Election 2021: Healthcare becoming a top issue among voters
John Gaida thought he avoided the struggle.
In September 2019, the 36-year-old Waterloo man spoke through tears of gratitude to a packed room filled with people willing to help him with his kidney disease.
After the event, nine potential donors were found. At the time, Gaida was hopeful he was going to undergo a kidney transplant in the spring of 2020.
But approval delays before and during the COVID-19 pandemic forced Gaida to wait and start dialysis last fall.
“I was a great example of somebody who could have gotten a transplant right away, had everything seemed to work in my favour,” said Gaida. “And yet still here we are a year and a half later.”
Gaida’s experience and concerns about Canada’s health care system are shared nationally despite it being a provincial responsibility.
“The issues people are asked to think about this September will be (in Ontario) the issues that they will be thinking about next June in the provincial elections,” said retired University of Waterloo political science professor Peter Woolstencroft.
“Now we see that our hospital system is not really capable of handling emergencies,” Woolstencdroft continued. “Let alone ordinary health services.”
The federal political parties are offering different promises relating to healthcare should they be elected.
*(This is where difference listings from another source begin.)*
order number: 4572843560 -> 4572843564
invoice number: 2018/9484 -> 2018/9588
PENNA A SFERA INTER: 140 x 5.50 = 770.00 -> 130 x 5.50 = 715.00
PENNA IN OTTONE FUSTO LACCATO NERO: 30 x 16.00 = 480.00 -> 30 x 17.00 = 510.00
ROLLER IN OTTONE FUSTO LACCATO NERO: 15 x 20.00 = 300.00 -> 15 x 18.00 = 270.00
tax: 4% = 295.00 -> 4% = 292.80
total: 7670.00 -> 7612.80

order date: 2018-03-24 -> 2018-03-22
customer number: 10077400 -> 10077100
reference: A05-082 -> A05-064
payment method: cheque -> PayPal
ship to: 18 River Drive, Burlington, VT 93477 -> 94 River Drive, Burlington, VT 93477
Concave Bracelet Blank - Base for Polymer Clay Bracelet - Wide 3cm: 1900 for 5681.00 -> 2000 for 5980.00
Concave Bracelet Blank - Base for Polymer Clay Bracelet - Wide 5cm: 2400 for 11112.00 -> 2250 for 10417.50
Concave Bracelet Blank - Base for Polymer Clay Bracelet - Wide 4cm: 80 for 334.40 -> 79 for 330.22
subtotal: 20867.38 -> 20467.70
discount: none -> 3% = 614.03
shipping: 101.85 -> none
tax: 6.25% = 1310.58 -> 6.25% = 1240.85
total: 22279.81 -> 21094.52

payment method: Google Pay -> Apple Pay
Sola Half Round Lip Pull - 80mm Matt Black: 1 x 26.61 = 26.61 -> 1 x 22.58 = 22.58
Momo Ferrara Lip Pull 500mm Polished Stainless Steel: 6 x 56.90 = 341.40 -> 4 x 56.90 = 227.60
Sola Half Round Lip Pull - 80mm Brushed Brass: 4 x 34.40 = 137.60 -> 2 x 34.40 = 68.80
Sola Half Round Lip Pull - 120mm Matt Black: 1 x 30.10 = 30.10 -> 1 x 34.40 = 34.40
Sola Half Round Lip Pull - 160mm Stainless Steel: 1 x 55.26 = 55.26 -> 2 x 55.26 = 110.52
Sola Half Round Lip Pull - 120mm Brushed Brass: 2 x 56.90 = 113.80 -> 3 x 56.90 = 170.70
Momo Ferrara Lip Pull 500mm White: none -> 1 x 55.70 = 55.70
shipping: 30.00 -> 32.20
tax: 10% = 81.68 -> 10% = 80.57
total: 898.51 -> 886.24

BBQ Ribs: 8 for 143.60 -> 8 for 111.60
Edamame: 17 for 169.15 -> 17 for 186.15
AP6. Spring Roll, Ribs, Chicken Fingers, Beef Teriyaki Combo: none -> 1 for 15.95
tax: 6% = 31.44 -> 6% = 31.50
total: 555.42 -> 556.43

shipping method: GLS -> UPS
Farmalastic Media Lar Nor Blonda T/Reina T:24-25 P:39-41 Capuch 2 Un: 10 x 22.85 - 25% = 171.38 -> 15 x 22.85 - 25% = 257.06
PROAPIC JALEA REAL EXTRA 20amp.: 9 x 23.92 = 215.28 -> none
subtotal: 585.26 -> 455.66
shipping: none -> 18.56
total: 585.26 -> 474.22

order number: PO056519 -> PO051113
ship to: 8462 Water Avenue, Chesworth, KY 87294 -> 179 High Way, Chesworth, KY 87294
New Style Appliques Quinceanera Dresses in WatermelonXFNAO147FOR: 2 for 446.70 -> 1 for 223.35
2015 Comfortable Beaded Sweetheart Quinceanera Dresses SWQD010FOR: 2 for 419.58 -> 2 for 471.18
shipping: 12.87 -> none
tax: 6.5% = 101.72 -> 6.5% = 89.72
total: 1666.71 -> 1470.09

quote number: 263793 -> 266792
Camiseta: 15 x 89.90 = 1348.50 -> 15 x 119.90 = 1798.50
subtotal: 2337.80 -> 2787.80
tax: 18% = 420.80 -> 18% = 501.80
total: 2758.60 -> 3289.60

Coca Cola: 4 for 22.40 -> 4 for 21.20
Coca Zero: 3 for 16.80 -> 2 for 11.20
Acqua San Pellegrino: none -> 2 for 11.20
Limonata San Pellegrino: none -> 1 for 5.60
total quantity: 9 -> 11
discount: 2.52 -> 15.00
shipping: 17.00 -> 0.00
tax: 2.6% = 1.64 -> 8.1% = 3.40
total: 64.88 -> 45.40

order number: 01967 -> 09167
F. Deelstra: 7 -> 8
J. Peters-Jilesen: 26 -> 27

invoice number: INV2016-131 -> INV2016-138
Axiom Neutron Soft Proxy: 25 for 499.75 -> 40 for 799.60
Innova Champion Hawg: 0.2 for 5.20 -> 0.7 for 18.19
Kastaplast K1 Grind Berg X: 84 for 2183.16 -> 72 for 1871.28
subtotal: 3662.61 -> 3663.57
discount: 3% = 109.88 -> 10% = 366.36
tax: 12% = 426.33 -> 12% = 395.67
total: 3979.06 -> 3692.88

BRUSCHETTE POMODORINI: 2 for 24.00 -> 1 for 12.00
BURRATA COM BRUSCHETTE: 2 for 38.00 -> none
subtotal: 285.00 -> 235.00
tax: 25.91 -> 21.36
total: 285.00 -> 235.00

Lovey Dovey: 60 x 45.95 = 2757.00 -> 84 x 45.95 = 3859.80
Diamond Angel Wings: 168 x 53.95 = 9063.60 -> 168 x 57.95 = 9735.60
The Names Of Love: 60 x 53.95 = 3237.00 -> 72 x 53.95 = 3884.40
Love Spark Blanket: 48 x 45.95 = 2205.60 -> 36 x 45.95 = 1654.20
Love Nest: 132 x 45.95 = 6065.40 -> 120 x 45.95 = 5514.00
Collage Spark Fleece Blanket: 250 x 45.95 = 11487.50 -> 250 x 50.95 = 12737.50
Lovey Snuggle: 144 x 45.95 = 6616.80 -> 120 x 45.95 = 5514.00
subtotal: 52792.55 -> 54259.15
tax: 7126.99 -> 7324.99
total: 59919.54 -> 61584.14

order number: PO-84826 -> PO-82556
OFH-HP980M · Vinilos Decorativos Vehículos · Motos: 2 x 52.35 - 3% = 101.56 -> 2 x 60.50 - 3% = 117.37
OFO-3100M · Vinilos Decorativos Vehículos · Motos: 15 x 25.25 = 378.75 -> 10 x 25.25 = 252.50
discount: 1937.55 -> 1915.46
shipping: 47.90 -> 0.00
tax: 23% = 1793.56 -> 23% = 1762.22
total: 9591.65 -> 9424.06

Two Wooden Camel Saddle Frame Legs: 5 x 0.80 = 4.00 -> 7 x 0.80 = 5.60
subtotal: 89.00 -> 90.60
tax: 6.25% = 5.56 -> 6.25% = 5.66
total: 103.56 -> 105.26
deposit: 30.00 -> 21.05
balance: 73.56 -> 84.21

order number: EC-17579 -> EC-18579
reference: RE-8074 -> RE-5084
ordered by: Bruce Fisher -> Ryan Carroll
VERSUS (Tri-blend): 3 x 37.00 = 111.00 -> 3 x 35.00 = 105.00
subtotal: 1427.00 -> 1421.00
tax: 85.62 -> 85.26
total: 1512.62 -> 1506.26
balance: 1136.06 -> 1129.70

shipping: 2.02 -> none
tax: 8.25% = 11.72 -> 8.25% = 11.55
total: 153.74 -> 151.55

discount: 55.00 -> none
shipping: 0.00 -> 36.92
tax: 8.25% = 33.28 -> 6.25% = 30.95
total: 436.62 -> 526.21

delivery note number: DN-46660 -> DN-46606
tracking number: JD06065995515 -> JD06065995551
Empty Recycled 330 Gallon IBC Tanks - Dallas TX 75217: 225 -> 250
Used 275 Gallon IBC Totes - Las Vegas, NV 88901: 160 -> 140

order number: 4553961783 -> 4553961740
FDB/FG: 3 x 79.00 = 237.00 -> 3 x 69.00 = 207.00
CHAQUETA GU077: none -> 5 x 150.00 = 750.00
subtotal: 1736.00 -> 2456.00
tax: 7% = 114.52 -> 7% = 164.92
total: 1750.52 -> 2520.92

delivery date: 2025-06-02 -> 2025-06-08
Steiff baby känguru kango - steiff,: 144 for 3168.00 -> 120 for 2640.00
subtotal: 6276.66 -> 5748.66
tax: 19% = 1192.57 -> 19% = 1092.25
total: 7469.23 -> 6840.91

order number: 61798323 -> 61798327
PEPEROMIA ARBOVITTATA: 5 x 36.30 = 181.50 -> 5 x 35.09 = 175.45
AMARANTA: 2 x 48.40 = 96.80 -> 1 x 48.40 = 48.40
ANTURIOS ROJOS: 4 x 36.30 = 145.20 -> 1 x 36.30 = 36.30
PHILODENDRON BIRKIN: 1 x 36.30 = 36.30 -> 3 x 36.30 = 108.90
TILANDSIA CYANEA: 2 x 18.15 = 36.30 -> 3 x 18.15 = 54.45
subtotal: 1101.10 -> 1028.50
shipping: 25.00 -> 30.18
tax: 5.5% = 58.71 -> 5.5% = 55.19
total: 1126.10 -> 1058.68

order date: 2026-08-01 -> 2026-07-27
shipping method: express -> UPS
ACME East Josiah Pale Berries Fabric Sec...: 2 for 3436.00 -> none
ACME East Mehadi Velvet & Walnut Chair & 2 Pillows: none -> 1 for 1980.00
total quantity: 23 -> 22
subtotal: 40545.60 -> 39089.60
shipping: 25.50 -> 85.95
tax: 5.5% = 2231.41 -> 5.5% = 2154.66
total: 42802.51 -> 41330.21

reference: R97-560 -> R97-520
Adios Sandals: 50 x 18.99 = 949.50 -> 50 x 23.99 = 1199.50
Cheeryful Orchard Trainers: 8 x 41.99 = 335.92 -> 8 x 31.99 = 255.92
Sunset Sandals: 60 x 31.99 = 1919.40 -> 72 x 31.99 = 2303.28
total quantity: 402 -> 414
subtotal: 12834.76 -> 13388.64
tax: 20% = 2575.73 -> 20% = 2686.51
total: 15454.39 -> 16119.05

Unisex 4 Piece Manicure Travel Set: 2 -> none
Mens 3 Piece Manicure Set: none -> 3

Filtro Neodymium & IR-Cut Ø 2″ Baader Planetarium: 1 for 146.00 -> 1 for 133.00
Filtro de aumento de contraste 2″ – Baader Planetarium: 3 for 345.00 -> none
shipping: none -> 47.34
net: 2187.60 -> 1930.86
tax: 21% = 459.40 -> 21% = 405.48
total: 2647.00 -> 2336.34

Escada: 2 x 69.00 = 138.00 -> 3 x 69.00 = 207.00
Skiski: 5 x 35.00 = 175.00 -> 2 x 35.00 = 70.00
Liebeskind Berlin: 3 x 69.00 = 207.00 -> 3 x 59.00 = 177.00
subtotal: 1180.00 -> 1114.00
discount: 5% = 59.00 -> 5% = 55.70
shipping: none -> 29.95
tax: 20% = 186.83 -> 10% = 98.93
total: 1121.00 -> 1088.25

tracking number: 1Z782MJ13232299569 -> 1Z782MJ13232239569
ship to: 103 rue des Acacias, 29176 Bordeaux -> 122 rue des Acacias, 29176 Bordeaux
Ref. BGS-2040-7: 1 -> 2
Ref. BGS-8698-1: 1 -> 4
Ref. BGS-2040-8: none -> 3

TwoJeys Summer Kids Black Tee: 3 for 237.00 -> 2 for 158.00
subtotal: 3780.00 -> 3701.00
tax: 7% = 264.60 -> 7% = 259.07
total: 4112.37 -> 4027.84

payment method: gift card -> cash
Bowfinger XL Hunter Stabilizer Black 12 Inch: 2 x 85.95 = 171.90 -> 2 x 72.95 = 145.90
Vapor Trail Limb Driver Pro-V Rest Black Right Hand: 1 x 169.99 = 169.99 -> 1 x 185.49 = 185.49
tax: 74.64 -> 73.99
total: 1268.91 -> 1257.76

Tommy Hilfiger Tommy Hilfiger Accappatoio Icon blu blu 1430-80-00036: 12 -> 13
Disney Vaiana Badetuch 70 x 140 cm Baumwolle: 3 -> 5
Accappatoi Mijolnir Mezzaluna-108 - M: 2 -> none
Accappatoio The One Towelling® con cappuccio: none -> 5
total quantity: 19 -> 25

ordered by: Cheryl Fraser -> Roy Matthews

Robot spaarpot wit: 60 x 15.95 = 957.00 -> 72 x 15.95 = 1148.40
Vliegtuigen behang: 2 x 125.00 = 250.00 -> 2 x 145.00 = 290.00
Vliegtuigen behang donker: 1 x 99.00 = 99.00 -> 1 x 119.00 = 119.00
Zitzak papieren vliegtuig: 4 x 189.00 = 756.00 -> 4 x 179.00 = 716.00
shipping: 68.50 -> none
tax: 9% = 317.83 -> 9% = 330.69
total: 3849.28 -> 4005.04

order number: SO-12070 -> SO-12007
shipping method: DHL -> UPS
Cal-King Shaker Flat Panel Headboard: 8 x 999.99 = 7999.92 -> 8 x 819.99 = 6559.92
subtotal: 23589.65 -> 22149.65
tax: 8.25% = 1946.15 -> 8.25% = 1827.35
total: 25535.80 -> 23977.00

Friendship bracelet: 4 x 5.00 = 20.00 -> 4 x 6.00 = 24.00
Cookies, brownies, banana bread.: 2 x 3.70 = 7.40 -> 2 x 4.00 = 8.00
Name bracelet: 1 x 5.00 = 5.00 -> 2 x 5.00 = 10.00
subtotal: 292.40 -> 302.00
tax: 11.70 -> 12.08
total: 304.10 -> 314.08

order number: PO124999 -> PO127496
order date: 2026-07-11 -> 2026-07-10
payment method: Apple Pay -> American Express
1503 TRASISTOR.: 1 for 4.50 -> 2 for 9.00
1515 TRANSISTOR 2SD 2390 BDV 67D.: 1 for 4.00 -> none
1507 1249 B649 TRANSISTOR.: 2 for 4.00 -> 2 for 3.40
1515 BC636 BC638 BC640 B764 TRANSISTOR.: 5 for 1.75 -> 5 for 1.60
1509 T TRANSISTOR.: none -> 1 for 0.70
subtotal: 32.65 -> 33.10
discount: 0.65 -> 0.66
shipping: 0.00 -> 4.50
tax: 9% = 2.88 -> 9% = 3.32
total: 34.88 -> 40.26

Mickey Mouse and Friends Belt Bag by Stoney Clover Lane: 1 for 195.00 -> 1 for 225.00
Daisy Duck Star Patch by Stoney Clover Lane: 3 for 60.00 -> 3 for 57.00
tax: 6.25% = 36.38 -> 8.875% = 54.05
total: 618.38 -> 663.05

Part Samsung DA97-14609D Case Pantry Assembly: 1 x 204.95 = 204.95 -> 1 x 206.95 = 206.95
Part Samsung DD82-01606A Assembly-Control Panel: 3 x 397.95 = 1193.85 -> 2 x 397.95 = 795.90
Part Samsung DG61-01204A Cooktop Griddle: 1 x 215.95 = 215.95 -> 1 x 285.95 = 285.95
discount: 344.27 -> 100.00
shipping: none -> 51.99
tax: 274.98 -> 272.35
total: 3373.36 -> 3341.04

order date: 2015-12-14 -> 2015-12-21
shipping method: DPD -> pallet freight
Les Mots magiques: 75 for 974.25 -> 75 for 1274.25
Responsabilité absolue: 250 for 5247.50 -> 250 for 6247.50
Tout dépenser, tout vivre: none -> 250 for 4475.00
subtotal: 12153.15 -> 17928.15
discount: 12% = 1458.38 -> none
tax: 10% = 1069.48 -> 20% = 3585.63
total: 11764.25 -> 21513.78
The Liberal party is promising Canadians national pharmacare, $4.5 billion over five years for mental health services and $150 million for mental health projects to help those most impacted by COVID-19.
The Conservatives say they will negotiate with the pharmaceutical industry to reduce drug prices, work on a new health agreement with provinces to boost the Canadian Health Transfer and add more mental health funding that includes a national suicide prevention line.
The NDP party says they will implement national pharmacare, end for-profit long-term care, provide mental health supports for the uninsured and address the opioid crisis.
The Green party will also put in a national pharmacare plan, invest in mental health services, and plans to have stronger national oversight of long-term care homes with federal standards.
“What I’m looking for is somebody who has the ability … to listen and do something about it,” said Gaida. “Rather than giving me empty promises that may or may not come to fruition.”
Gaida feels next week will be momentous for him.
Not only is he eager to see which Federal party will win, but Gaida also has his kidney transplant scheduled two days after he casts his ballot.